Way to go, Ben, D.D. thought, then realized she was exhausted. She hadn’t eaten today, she hadn’t slept much last night. Her body was shutting down on her. She needed a nap. She needed to call Alex.
Dear God, what was she ever going to say to Alex?
Car door popped open. Bobby climbed in. He was holding a brown paper bag that wafted all sorts of curious scents. D.D. inhaled, and for once, her stomach didn’t rebel. She breathed in deeper, and just like that, she was starving.
“Falafel!” she ordered.
Bobby patted her hand, already digging out the wrap. “Now, who was saying men shouldn’t fuss…”
“Gimme, gimme, gimme!”
“Love you, too, D.D. Love you, too.”
– -
They ate. Food was good. Food was energy. Food was power.
When they were done, D.D. demurely wiped her mouth, cleaned her hands, and returned the trash to the brown paper
bag.
“I have a plan,” she said.
“Does it involve me going home to my wife and baby?”
“No. It involves going to Trooper Lyons’s house, and questioning him in front of his wife and children.”
“I’m in.”
She patted his hand. “Love you, too, Bobby. Love you, too.”
Lyons lived in a modest 1950s raised ranch, seven blocks over from Brian Darby. From the street, the house appeared dated but well maintained. Tiny front yard, currently cluttered with a collection of plastic snow shovels and sleek sleds. The remains of a snowman and what appeared to be a snow fort lined the driveway, where Lyons’s cruiser was parked at attention.
Bobby had to circle the block a couple of times for parking. When no spots became available, he parked illegally behind Lyons’s cruiser. What was the point of being a cop if you couldn’t bend a few rules?
By the time D.D. and Bobby got out of the car, Lyons was standing on the front porch. The burly trooper wore faded jeans, a heavy flannel shirt, and an unwelcoming scowl.

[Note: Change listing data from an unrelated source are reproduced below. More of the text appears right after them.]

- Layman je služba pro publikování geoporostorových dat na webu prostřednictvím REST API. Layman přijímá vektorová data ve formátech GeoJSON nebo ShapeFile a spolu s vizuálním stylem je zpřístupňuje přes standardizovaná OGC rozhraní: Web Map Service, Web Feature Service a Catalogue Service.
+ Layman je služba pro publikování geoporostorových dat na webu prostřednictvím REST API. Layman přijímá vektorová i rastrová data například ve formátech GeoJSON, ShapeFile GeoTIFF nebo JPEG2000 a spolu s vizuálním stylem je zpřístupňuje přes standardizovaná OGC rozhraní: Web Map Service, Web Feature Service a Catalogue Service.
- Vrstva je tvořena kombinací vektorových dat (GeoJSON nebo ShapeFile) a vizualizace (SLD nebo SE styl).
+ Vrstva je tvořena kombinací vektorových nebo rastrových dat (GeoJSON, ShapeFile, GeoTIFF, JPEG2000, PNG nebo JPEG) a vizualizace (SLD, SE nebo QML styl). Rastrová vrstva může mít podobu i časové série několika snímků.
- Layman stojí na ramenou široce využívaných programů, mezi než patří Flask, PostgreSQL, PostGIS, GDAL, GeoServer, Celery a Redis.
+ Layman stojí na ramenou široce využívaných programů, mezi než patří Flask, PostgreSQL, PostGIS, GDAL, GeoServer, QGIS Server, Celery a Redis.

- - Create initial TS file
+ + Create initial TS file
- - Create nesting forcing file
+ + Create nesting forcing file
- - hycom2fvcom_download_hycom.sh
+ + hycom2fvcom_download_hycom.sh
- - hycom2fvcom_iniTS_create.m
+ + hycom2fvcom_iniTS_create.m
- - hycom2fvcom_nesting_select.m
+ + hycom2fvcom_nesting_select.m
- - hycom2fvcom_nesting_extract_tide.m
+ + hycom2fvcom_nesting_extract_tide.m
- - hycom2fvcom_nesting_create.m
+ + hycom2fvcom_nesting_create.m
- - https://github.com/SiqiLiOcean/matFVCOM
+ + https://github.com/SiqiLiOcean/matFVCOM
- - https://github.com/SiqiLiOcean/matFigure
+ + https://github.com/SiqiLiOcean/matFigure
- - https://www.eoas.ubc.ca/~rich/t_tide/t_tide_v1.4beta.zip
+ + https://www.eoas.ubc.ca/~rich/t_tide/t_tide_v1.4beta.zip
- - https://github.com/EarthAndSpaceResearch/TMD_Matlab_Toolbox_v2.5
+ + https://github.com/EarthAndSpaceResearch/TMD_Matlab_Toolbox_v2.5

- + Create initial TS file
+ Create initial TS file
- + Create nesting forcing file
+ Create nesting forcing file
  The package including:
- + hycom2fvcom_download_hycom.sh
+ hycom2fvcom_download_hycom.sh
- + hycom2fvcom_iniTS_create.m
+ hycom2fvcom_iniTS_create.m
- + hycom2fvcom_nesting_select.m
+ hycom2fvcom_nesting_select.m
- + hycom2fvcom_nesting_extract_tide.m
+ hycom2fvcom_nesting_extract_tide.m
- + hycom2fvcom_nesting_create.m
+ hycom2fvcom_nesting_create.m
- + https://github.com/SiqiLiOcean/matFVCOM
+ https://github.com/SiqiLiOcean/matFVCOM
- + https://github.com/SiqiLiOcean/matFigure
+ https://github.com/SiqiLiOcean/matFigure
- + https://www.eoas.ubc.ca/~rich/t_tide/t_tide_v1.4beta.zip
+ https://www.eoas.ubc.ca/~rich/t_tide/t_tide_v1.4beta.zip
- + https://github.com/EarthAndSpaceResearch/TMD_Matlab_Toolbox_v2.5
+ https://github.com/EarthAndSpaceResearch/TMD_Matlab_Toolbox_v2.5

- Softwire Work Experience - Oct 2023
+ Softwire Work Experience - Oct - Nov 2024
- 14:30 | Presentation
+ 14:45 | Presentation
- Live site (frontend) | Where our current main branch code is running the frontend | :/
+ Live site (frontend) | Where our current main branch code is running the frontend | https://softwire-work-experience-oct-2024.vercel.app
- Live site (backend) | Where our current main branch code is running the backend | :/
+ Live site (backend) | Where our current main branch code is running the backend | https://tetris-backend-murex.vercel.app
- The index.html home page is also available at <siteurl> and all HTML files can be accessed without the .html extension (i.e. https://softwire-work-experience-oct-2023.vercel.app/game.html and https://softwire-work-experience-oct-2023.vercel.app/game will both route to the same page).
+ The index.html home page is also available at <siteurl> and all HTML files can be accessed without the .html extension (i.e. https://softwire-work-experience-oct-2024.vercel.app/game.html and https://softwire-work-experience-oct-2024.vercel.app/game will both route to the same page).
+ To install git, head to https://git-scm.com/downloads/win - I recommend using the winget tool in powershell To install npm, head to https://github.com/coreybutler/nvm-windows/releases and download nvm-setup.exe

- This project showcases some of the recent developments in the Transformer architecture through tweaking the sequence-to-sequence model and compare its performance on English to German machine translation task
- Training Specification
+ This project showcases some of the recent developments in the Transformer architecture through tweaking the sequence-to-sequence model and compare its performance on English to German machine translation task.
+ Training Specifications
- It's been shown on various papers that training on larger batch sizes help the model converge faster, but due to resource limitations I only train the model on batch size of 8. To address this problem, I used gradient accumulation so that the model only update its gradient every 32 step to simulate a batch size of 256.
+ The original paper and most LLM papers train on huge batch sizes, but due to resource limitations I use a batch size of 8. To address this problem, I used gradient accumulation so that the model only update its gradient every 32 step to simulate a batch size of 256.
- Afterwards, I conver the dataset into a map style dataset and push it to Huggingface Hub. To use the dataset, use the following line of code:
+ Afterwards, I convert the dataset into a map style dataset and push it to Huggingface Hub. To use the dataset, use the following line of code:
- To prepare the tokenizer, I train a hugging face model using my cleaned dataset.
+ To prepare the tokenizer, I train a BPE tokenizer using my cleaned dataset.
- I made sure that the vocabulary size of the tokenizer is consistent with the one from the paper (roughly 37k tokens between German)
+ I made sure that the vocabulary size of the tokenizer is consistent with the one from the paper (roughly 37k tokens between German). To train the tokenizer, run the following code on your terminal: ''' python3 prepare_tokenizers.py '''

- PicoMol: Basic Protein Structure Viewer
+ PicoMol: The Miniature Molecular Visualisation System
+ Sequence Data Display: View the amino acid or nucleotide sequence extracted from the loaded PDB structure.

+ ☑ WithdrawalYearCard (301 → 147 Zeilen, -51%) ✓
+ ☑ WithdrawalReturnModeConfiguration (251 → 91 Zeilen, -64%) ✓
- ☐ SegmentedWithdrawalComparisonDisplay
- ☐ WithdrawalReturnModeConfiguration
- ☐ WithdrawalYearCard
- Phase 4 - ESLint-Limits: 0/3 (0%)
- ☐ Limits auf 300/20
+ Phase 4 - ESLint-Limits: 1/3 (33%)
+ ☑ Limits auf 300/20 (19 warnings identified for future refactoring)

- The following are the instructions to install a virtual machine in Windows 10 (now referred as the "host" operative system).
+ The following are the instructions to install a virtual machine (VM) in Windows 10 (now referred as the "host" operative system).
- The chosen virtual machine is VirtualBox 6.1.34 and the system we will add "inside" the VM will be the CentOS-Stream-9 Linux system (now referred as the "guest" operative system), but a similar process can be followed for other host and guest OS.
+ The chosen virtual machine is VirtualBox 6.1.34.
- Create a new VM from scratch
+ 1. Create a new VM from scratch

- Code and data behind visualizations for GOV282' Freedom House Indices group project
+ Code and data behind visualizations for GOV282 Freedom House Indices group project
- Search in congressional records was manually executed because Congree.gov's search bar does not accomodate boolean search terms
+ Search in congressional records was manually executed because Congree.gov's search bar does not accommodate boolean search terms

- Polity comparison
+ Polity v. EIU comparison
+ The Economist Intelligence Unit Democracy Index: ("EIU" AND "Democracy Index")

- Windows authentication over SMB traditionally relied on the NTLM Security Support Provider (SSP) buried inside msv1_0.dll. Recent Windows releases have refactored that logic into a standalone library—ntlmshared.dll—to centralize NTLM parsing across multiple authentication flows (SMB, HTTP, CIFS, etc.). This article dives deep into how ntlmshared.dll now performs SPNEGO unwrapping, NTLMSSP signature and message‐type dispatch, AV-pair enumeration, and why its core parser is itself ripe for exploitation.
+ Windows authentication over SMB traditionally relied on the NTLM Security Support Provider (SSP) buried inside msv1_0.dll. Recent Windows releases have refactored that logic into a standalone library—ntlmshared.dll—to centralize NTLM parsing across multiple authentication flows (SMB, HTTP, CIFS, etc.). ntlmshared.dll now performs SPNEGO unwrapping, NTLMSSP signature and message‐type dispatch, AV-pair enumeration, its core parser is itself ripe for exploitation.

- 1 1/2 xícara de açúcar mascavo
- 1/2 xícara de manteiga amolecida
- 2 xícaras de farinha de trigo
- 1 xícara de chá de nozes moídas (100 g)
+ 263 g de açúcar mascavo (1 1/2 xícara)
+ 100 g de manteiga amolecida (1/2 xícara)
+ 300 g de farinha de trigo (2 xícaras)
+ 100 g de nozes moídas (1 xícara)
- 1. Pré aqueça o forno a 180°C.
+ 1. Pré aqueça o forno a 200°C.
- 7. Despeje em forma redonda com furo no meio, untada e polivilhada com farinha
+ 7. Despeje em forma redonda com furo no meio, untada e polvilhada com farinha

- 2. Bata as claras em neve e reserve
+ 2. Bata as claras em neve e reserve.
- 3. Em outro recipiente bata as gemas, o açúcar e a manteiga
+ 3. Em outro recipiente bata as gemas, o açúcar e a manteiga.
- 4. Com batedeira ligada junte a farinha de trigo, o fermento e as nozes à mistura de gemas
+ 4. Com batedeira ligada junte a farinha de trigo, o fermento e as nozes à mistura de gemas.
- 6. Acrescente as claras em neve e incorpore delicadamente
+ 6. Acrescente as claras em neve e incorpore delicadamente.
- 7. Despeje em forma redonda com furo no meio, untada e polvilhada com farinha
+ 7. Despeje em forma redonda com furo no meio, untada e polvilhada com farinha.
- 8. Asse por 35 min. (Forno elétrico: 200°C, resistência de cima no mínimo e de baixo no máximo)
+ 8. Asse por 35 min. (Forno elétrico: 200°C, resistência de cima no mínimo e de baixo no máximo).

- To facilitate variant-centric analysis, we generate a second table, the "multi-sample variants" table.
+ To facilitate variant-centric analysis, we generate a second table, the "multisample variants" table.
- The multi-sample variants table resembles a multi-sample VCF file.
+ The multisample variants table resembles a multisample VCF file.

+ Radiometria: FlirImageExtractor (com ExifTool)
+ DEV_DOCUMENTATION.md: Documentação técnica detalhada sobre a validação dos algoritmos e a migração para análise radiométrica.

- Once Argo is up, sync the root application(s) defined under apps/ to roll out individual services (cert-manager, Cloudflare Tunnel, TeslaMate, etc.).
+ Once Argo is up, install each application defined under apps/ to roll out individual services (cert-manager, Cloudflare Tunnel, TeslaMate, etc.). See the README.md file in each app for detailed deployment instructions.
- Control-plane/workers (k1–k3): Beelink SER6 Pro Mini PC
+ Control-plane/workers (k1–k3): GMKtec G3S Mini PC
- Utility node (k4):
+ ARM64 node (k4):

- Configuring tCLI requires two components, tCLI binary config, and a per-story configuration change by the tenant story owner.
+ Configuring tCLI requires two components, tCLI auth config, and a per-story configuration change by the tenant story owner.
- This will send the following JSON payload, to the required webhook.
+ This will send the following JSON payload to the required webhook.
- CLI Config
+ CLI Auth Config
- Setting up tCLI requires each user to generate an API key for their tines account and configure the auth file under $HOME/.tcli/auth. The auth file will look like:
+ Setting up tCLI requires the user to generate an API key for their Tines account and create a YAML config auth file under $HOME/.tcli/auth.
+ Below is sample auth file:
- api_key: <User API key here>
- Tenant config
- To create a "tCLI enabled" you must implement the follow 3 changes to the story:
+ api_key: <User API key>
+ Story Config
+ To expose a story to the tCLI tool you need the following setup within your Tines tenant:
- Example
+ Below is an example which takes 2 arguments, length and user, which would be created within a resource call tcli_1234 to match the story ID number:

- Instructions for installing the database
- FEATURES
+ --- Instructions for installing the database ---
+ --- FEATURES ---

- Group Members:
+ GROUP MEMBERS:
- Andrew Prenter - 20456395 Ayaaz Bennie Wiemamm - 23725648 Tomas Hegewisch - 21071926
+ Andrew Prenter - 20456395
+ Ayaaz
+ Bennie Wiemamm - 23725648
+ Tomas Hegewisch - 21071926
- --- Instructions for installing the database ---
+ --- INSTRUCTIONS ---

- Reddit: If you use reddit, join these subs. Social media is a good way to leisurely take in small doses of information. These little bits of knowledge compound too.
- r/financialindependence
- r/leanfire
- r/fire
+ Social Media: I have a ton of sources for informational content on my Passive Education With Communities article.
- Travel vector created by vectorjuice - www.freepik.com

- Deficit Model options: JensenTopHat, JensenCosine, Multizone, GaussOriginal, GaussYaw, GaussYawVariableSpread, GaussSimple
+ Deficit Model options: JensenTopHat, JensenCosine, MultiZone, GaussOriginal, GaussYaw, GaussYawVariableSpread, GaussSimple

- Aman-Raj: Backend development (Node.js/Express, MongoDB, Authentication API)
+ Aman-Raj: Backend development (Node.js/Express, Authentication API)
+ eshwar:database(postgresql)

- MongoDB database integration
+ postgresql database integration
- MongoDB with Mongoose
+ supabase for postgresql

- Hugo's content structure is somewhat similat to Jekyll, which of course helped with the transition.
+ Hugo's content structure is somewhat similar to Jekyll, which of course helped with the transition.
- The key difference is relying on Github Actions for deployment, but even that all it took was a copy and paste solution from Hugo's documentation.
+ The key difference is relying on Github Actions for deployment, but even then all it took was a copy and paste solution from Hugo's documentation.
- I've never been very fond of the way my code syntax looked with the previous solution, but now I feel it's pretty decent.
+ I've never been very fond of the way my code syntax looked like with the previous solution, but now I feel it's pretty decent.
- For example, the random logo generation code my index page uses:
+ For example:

“What?” he asked by way of greeting.
“Got a couple of questions,” D.D. said.
“Not at my house you don’t.”
D.D. eased back, let Bobby take the lead. He was a fellow state officer, not to mention better at playing good cop.
“Not intruding,” Bobby said immediately, tone placating. “We were at the Darby house,” he lied, “thought of a couple of things, and since you’re right around the corner…”
“I don’t bring work home.” Lyons’s ruddy face was still guarded, but not as hostile. “I got three kids. They don’t need to be hearing about Sophie. They’re freaked out enough as it is.”
“They know she’s missing,” D.D. spoke up. He shot her a look.
“Heard it on the radio when their mother was driving them to school. Amber Alerts.” He shrugged his massive shoulders. “Can’t avoid ’em. Guess that’s the whole point. But they know Sophie. They don’t understand what could’ve happened to her.” His voice grew rougher. “They don’t understand why their father, the super-cop, hasn’t brought her home yet.”